#### [Entries shown]
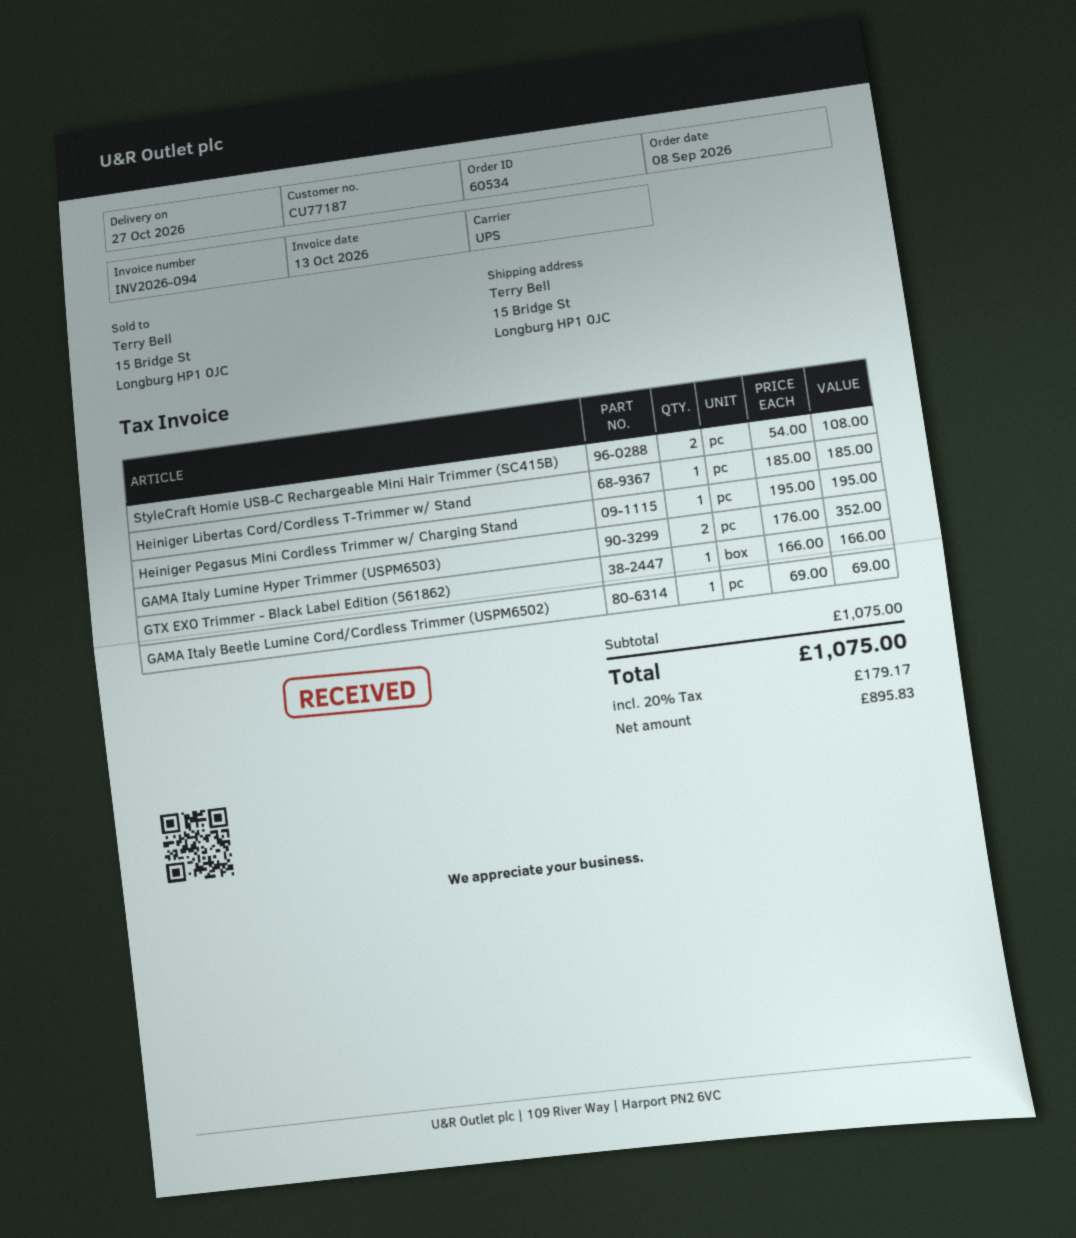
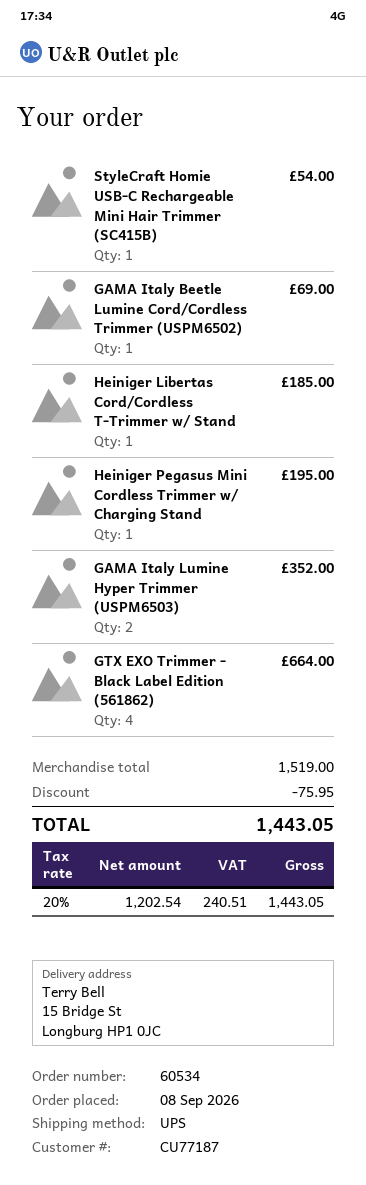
StyleCraft Homie USB-C Rechargeable Mini Hair Trimmer (SC415B): 2 for 108.00 -> 1 for 54.00
GTX EXO Trimmer - Black Label Edition (561862): 1 for 166.00 -> 4 for 664.00
subtotal: 1075.00 -> 1519.00
discount: none -> 75.95
net: 895.83 -> 1202.54
tax: 20% = 179.17 -> 20% = 240.51
total: 1075.00 -> 1443.05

#### [Description of the task]
Without including any pictures, please restate all the records exactly.

#### [Response to this task]
StyleCraft Homie USB-C Rechargeable Mini Hair Trimmer (SC415B): 2 for 108.00 -> 1 for 54.00
GTX EXO Trimmer - Black Label Edition (561862): 1 for 166.00 -> 4 for 664.00
subtotal: 1075.00 -> 1519.00
discount: none -> 75.95
net: 895.83 -> 1202.54
tax: 20% = 179.17 -> 20% = 240.51
total: 1075.00 -> 1443.05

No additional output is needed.